タイラー・コーエン「企業が《差別に鋭敏》になる理由はなに?」(2023年2月8日)

〔※文化的なキーワードの “Woke” を,ここでは《差別に鋭敏》と訳しています.〕

中間管理職のせい,ってこと!?

「《差別に鋭敏》な企業とは,社会に関して進歩的な大義に奉仕することを誓っている企業をいう.なかでも,批判理論のレンズをとおして理解した多様性・公平性・包摂に関心を注ぐ.企業の重役たちのあいだでも,人口全体でも,《差別に鋭敏》な思想が体系的に支持されているという証拠はほとんどない.また,《差別に鋭敏》になっても企業の業績が改善するようにも見受けられない.では,これほど多くの企業が《差別に鋭敏》な政策・態度をとるようになっているのは,どうしてだろうか? 本研究では,《差別に鋭敏》になるのは創発的な戦略であり,オーナーやトップ経営陣や従業員ではなく中間管理職たちによってその大部分が形成されているという分析を提示する.本研究では,代理人理論,制度理論,組織内生態学の諸説にもとづいて,次の点を論じる.すなわち,《差別に鋭敏》な態度は中間管理職とサポート職員から現れる.彼らは代理人としての責務と専門家の地位を利用して《差別に鋭敏》な組織内見解の支持を広める.これによって,彼らの影響力と雇用の安定が強化される.〔個別の企業にとどまらない〕より広範な社会的・文化的な傾向がこのプロセスをさらに強める.本研究では次の点を議論する.組織内行動と顕示行動(パフォーマンス,たとえば世間にそれと認識された企業偽善(「見せかけだけの高尚な広告」)),意見の多様性を制限することで想像力が失われかねないこと,たえず変わり続ける文化の潮目に企業が遅れずついてゆく必要があること――こうしたことからどのような帰結が生じているのか.

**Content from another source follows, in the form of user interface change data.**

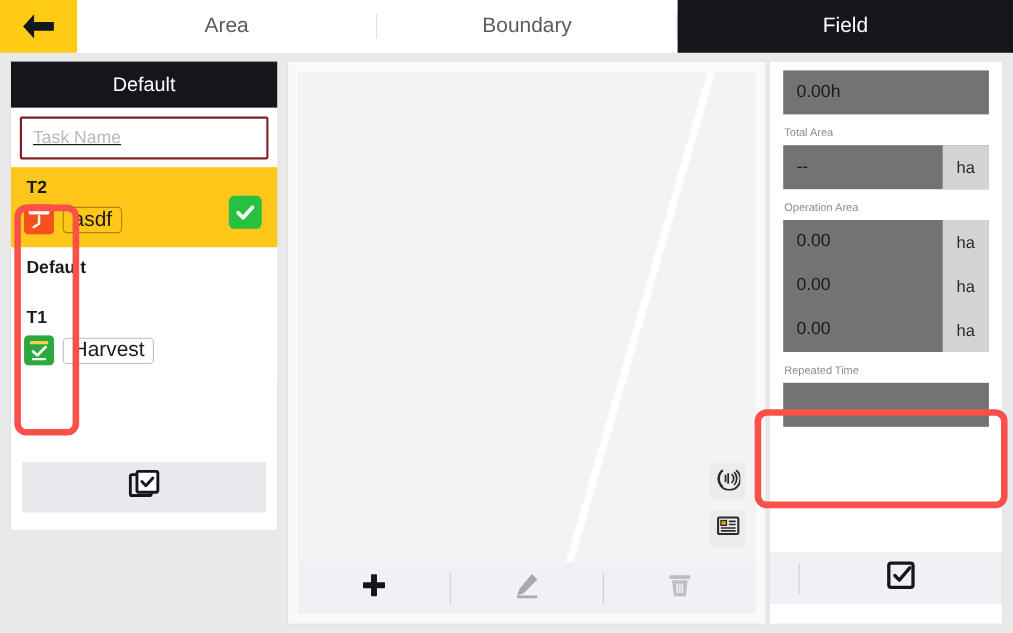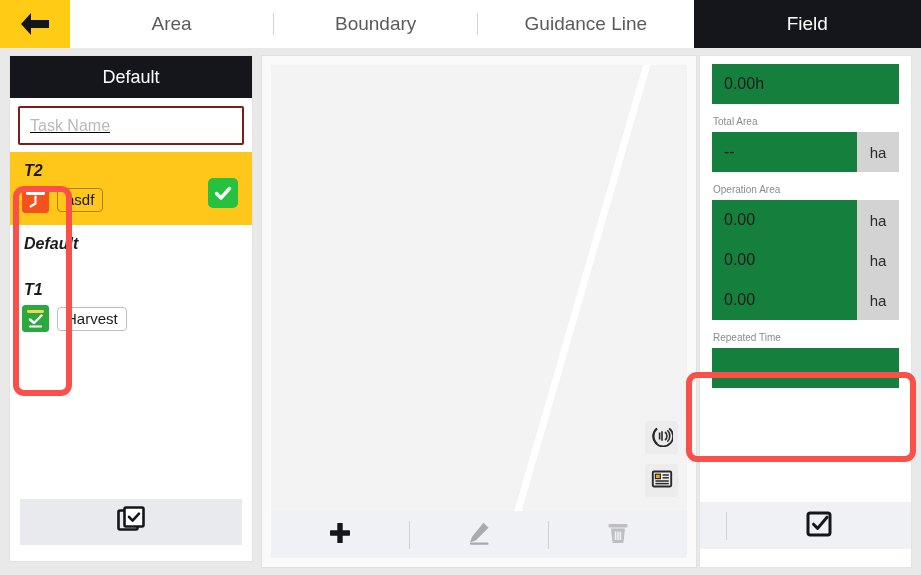--- a/index.html
+++ b/index.html
@@ -15,56 +15,56 @@
   .topnav{position:absolute;left:0;top:0;width:921px;height:48px;background:#ffffff;display:flex;align-items:stretch;}
   .back-btn{width:70px;height:48px;background:#ffcc15;display:flex;align-items:center;justify-content:center;cursor:pointer;}
   .back-btn svg{display:block;}
   .tabs{flex:1;display:flex;align-items:stretch;}
   .tab{flex:1;display:flex;align-items:center;justify-content:center;font-size:19px;color:#5b5b5b;cursor:pointer;background:#fff;position:relative;}
   .tab.wide{flex:1.06;}
   .tab.active{background:#15161c;color:#ffffff;flex:1.12;}
   .tabsep{width:1px;align-self:center;height:22px;background:#d3d3d3;}
 
   
-  .sidebar{position:absolute;left:10px;top:56px;width:242px;height:505px;background:#ffffff;box-shadow:0 0 0 1px #e3e3e3;}
+  .sidebar{position:absolute;left:10px;top:56px;width:242px;height:426px;background:#ffffff;box-shadow:0 0 0 1px #e3e3e3;}
   .sb-title{height:42px;background:#15161c;color:#fff;display:flex;align-items:center;justify-content:center;font-size:18px;}
   .sb-search-wrap{padding:8px 8px 7px 8px;background:#fff;}
   .sb-search{display:flex;height:35px;border:2px solid #7f1d1d;border-radius:2px;overflow:hidden;background:#fff;text-decoration:underline;}
   .sb-search input{flex:1;border:0;outline:0;font-size:16px;padding:0 10px;color:#333;background:#fff;font-family:inherit;}
   .sb-search input::placeholder{color:#b9b9b9;}
 
   .task-list{position:relative;}
   .task-row{position:relative;padding:10px 12px 12px 12px;background:#fff;cursor:pointer;}
   .task-row.selected{background:#ffc71a;}
-  .task-name{font-size:16px;font-weight:bold;color:#1b1b1b;margin:0 0 6px 2px;font-style:italic;}
+  .task-name{font-size:16px;font-weight:bold;color:#1b1b1b;margin:0 0 6px 2px;}
   .task-meta{display:flex;align-items:center;gap:8px;}
   .type-icon{width:27px;height:27px;border-radius:4px;flex:none;position:relative;}
   .type-icon.clock{background:#f4511e;}
   .type-icon.done{background:#2aaa3e;}
-  .chip{border:1px solid #bdbdbd;border-radius:4px;background:transparent;font-size:15px;color:#1b1b1b;padding:2px 8px;line-height:18px;white-space:nowrap;}
+  .chip{border:1px solid #bdbdbd;border-radius:4px;background:transparent;font-size:19px;color:#1b1b1b;padding:2px 8px;line-height:18px;white-space:nowrap;}
   .task-row.selected .chip{border-color:#a98300;}
   .row-check{position:absolute;right:14px;top:26px;width:30px;height:30px;border-radius:5px;background:#27c13f;display:flex;align-items:center;justify-content:center;}
 
   .sb-footer{position:absolute;left:10px;right:10px;bottom:16px;height:46px;background:#e9eaee;display:flex;align-items:center;justify-content:center;cursor:pointer;}
 
   
   .mapwrap{position:absolute;left:262px;top:56px;width:434px;height:511px;background:#fafafa;box-shadow:0 0 0 1px #e0e0e0;}
   .map{position:absolute;left:9px;top:9px;right:9px;bottom:56px;background:#f3f3f3;overflow:hidden;}
   .map svg{position:absolute;inset:0;}
   .map-tools{position:absolute;right:18px;bottom:70px;display:flex;flex-direction:column;gap:10px;}
   .map-tool{width:33px;height:33px;background:#ececec;border-radius:3px;display:flex;align-items:center;justify-content:center;cursor:pointer;}
   .map-footer{position:absolute;left:9px;right:9px;bottom:9px;height:47px;background:#f0f1f5;display:flex;align-items:center;}
   .mf-btn{flex:1;display:flex;align-items:center;justify-content:center;cursor:pointer;}
   .mf-sep{width:1px;height:28px;background:#cfcfcf;}
 
   
   .rightpanel{position:absolute;left:700px;top:56px;width:211px;height:511px;background:#ffffff;box-shadow:0 0 0 1px #e3e3e3;overflow:hidden;}
   .rp-inner{padding:8px 12px 0 12px;}
   .field-label{font-size:10px;color:#8b8b8b;margin:12px 0 5px 1px;}
-  .field-box{display:flex;height:40px;background:#15803d;}
+  .field-box{display:flex;height:40px;background:#737373;}
   .field-val{flex:1;display:flex;align-items:center;padding-left:12px;font-size:16px;color:#1b1b1b;}
   .field-unit{width:42px;background:#d3d3d3;display:flex;align-items:center;justify-content:center;font-size:15px;color:#2a2a2a;}
   .rp-footer{position:absolute;left:0;right:0;bottom:18px;height:47px;background:#f0f1f5;display:flex;align-items:center;}
   .rp-sep{width:1px;height:28px;background:#cfcfcf;margin-left:26px;}
   .rp-btn{flex:1;display:flex;align-items:center;justify-content:center;cursor:pointer;}
 
   
   .anno{position:absolute;border:6px solid #f9514a;border-radius:11px;pointer-events:none;}
   #anno-left{left:13px;top:186px;width:47px;height:198px;}
   #anno-right{left:686px;top:372px;width:218px;height:78px;}
@@ -84,23 +84,20 @@
     </div>
     <div class="tabs">
       <div class="tab">
           <span>Area</span>
         </div>
       <div class="tabsep"></div>
       <div class="tab">
           <span>Boundary</span>
         </div>
       <div class="tabsep"></div>
-      <div class="tab wide">
-          <span>Guidance Line</span>
-        </div>
       <div class="tab active">
           <span>Field</span>
         </div>
     </div>
   </div>
 
   <div class="sidebar">
     <div class="sb-title">
         <span>Default</span>
       </div>

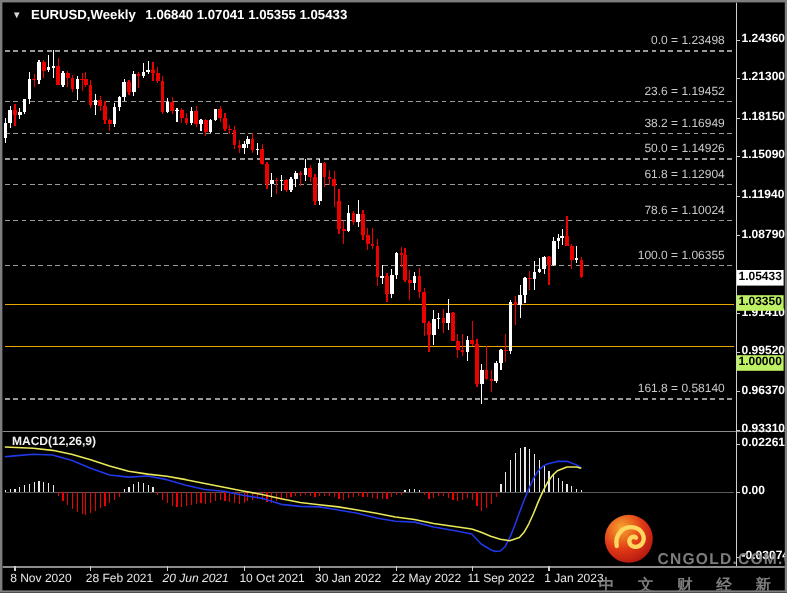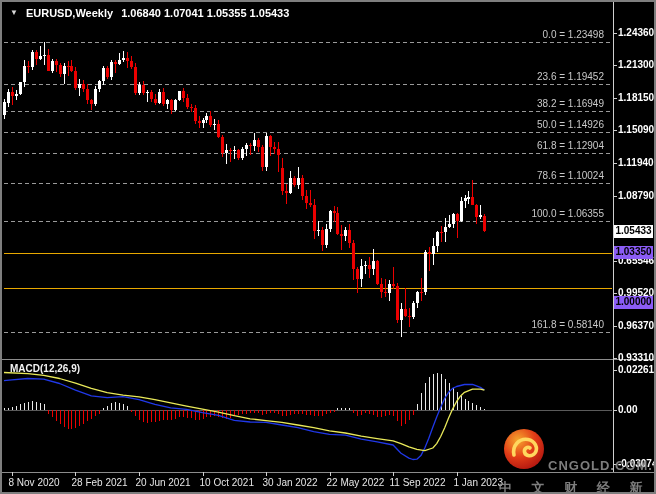--- a/index.html
+++ b/index.html
@@ -14,21 +14,21 @@
     font:700 10px "Liberation Sans",sans-serif;white-space:nowrap;z-index:6;flex-direction:column;}
   .axis-label{position:absolute;left:616px;color:#ffffff;
     font:700 10px "Liberation Sans",sans-serif;white-space:nowrap;z-index:3;}
   .fib-label{position:absolute;right:50px;color:#c9c9c9;
     font:400 10px "Liberation Sans",sans-serif;white-space:nowrap;z-index:3;}
   .time-label{position:absolute;top:475px;color:#e6e6e6;
     font:400 10px "Liberation Sans",sans-serif;white-space:nowrap;z-index:3;}
   .pbox{position:absolute;left:612px;width:39px;height:13px;line-height:13px;
     text-align:center;font:700 10px "Liberation Sans",sans-serif;color:#000;z-index:4;}
   .pbox.current{background:#ffffff;}
-  .pbox.gold{background:#8b5cf6;}
+  .pbox.gold{background:#bef264;}
   .wm{position:absolute;color:#8f8f8f;z-index:5;}
   .wm-brand{left:547px;top:424px;font-size:31px;font-weight:700;letter-spacing:3px;opacity:.88;}
   .wm-domain{left:546px;top:456px;font-size:13px;font-weight:700;letter-spacing:1px;opacity:.88;}
   .wm-tagline{left:497px;top:477px;font-size:13px;font-weight:700;letter-spacing:8px;opacity:.88;}
   .hotzone{position:absolute;z-index:7;background:transparent;}
 </style>
 </head>
 <body>
 
 <div id="screen">
@@ -450,33 +450,33 @@
       <div class="fib-label" style="top: 137.5px;">61.8 = 1.12904</div>
       <div class="fib-label" style="top: 167.5px;">78.6 = 1.10024</div>
       <div class="fib-label" style="top: 205.5px;">100.0 = 1.06355</div>
       <div class="fib-label" style="top: 316.5px;">161.8 = 0.58140</div>
       <div class="axis-label" style="top: 25px;">1.24360</div>
       <div class="axis-label" style="top: 57px;">1.21300</div>
       <div class="axis-label" style="top: 90px;">1.18150</div>
       <div class="axis-label" style="top: 122px;">1.15090</div>
       <div class="axis-label" style="top: 155px;">1.11940</div>
       <div class="axis-label" style="top: 188px;">1.08790</div>
-      <div class="axis-label" style="top: 253px;">0.65546</div>
+      <div class="axis-label" style="top: 253px;">1.91410</div>
       <div class="axis-label" style="top: 285px;">0.99520</div>
       <div class="axis-label" style="top: 318px;">0.96370</div>
       <div class="axis-label" style="top: 350px;">0.93310</div>
       <div class="axis-label" style="top: 362px;">0.022618</div>
       <div class="axis-label" style="top: 402px;">0.00</div>
       <div class="axis-label" style="top: 456px;">-0.030747</div>
       <div class="pbox current" style="top: 223px; z-index: 4;">1.05433</div>
       <div class="pbox gold" style="top: 244px; z-index: 4;">1.03350</div>
       <div class="pbox gold" style="top: 294px; z-index: 4;">1.00000</div>
       <div class="time-label" style="left: 6.5px;">8 Nov 2020</div>
       <div class="time-label" style="left: 69.5px;">28 Feb 2021</div>
-      <div class="time-label" style="left: 133.5px;">20 Jun 2021</div>
+      <div class="time-label" style="left: 133.5px; font-style: italic;">20 Jun 2021</div>
       <div class="time-label" style="left: 197.5px;">10 Oct 2021</div>
       <div class="time-label" style="left: 260.5px;">30 Jan 2022</div>
       <div class="time-label" style="left: 324.5px;">22 May 2022</div>
       <div class="time-label" style="left: 387.5px;">11 Sep 2022</div>
       <div class="time-label" style="left: 451.5px;">1 Jan 2023</div>
     </div>
 
   <div class="hdr">
     <span class="tri">▼</span>
     <span>EURUSD,Weekly</span>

上記は,Nicolai J. Foss & Peter G. Klein の新論文からの抜粋.Via 慧眼な Kevin Lewis.

[Tyler Cowen, “Why do companies go Woke? Marginal Revolution, February 8, 2023]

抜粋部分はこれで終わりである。